Abstract:A reliable Ultrasound (US)-to-US registration method to compensate for brain shift would substantially improve Image-Guided Neurological Surgery. Developing such a registration method is very challenging, due to factors such as missing correspondence in images, the complexity of brain pathology and the demand for fast computation. We propose a novel feature-driven active framework. Here, landmarks and their displacement are first estimated from a pair of US images using corresponding local image features. Subsequently, a Gaussian Process (GP) model is used to interpolate a dense deformation field from the sparse landmarks.

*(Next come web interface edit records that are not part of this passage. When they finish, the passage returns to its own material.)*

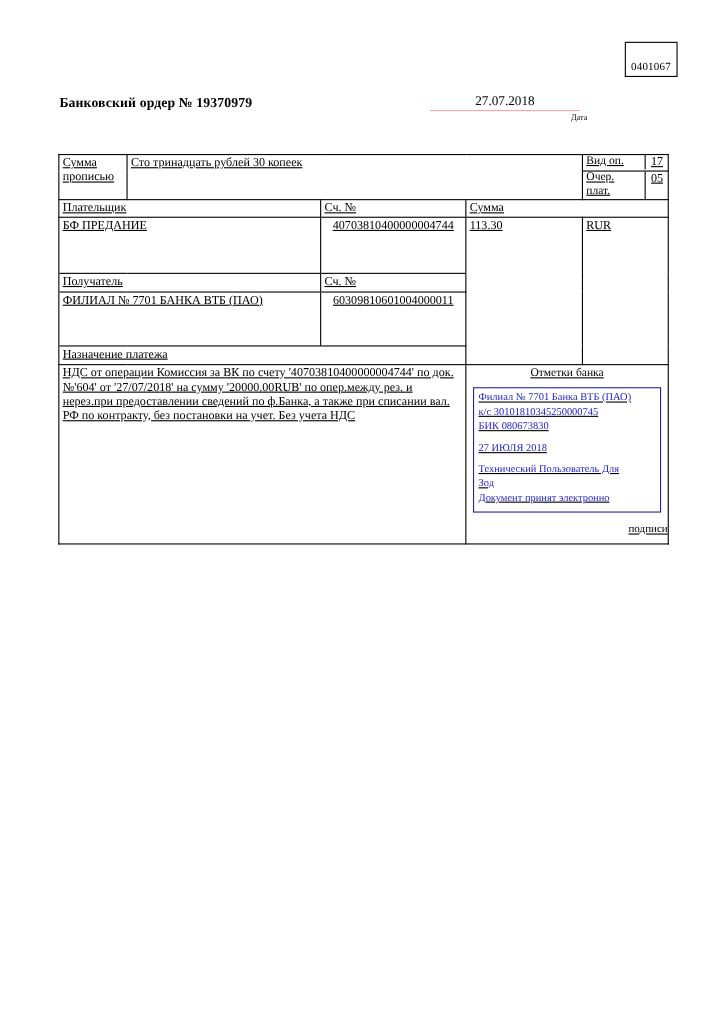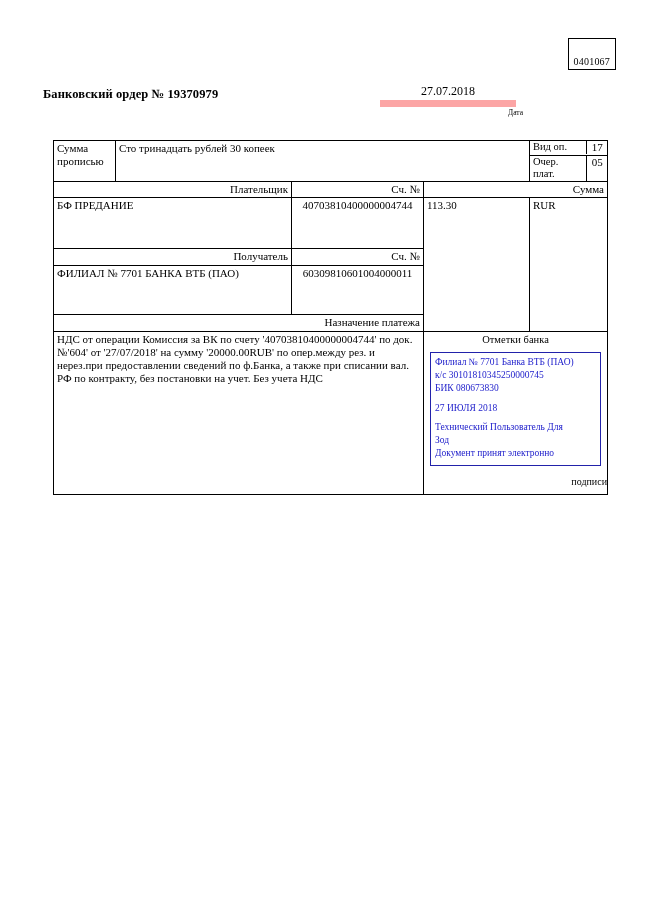--- a/index.html
+++ b/index.html
@@ -34,7 +34,7 @@
   }
   .title-row {
     position: absolute;
-    left: 43px;
+    left: 54px;
     top: 84px;
     width: 554px;
     height: 22px;

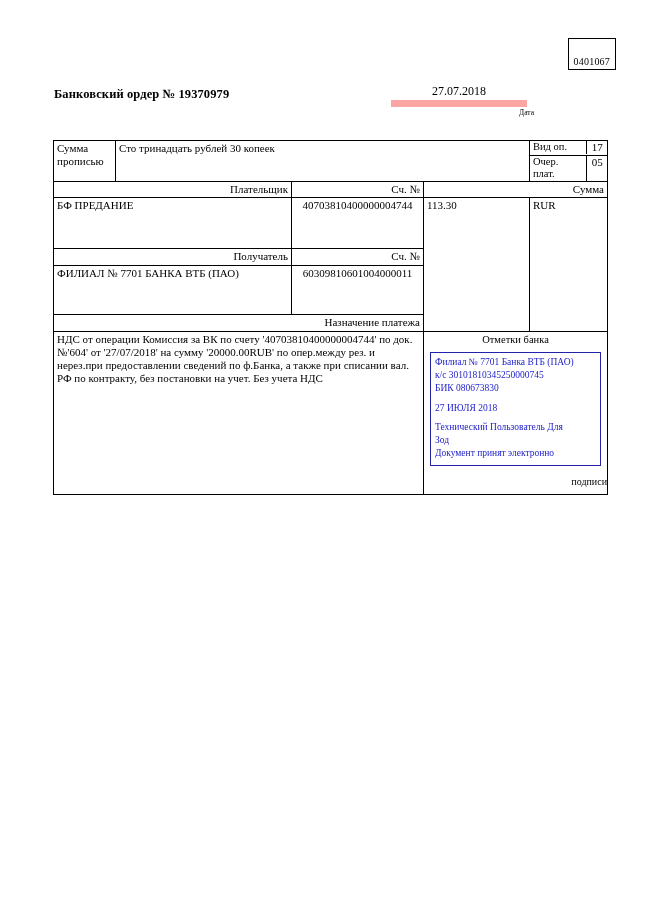--- a/index.html
+++ b/index.html
@@ -54,7 +54,7 @@
   .date-value {
     font-size: 12px;
     padding-bottom: 1px;
-    border-bottom: 7px solid #fca5a5;
+    border-bottom: 1px solid #fca5a5;
     display: block;
     width: 136px;
     margin: 0 auto;

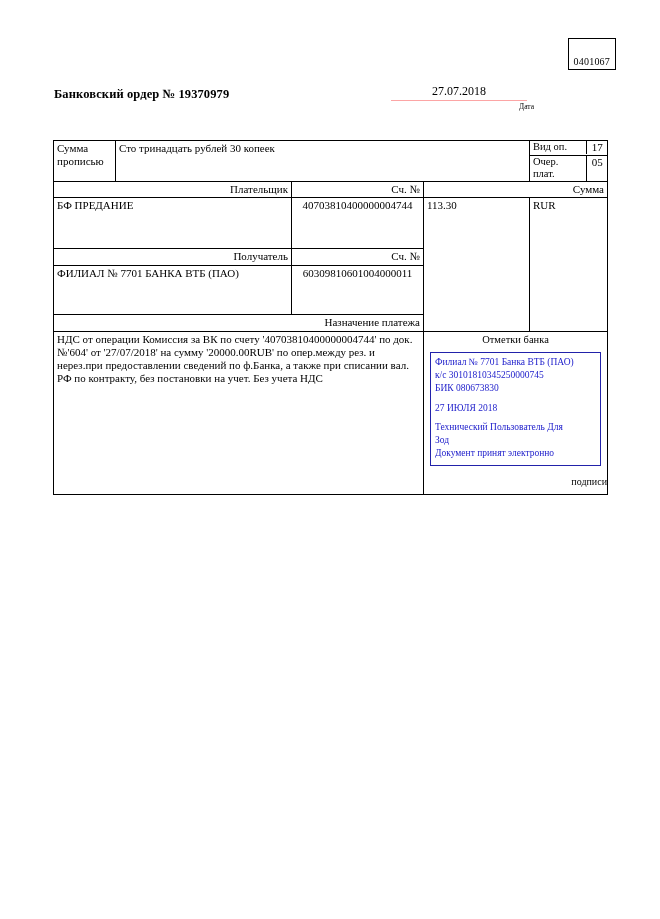--- a/index.html
+++ b/index.html
@@ -74,6 +74,7 @@
     width: 554px;
     border-collapse: collapse;
     table-layout: fixed;
+    text-decoration: underline;
   }
   .tbl td {
     border: 1px solid #000;

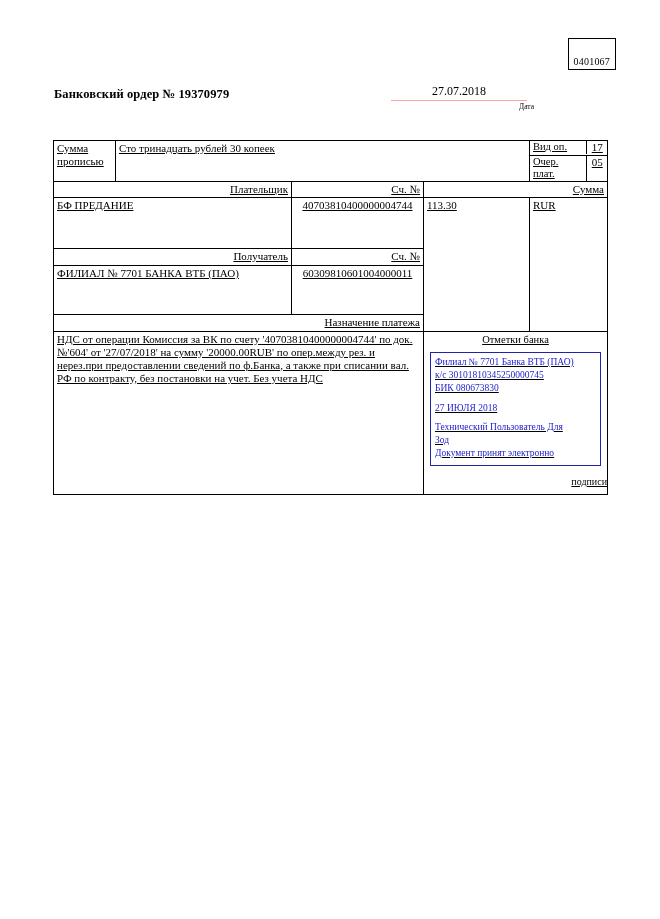--- a/index.html
+++ b/index.html
@@ -90,7 +90,7 @@
     font-size: 10.5px;
     line-height: 1.15;
   }
-  .hdr { text-align: right; font-size: 10.5px; }
+  .hdr { text-align: left; font-size: 10.5px; }
   .cellval { font-size: 11px; }
   .sum-words { font-size: 11px; padding-left: 4px; }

Kernels of the GP are estimated by using variograms and a discrete grid search method. If necessary, the user can actively add new landmarks based on the image context and visualization of the uncertainty measure provided by the GP to further improve the result. We retrospectively demonstrate our registration framework as a robust and accurate brain shift compensation solution on clinical data acquired during neurosurgery.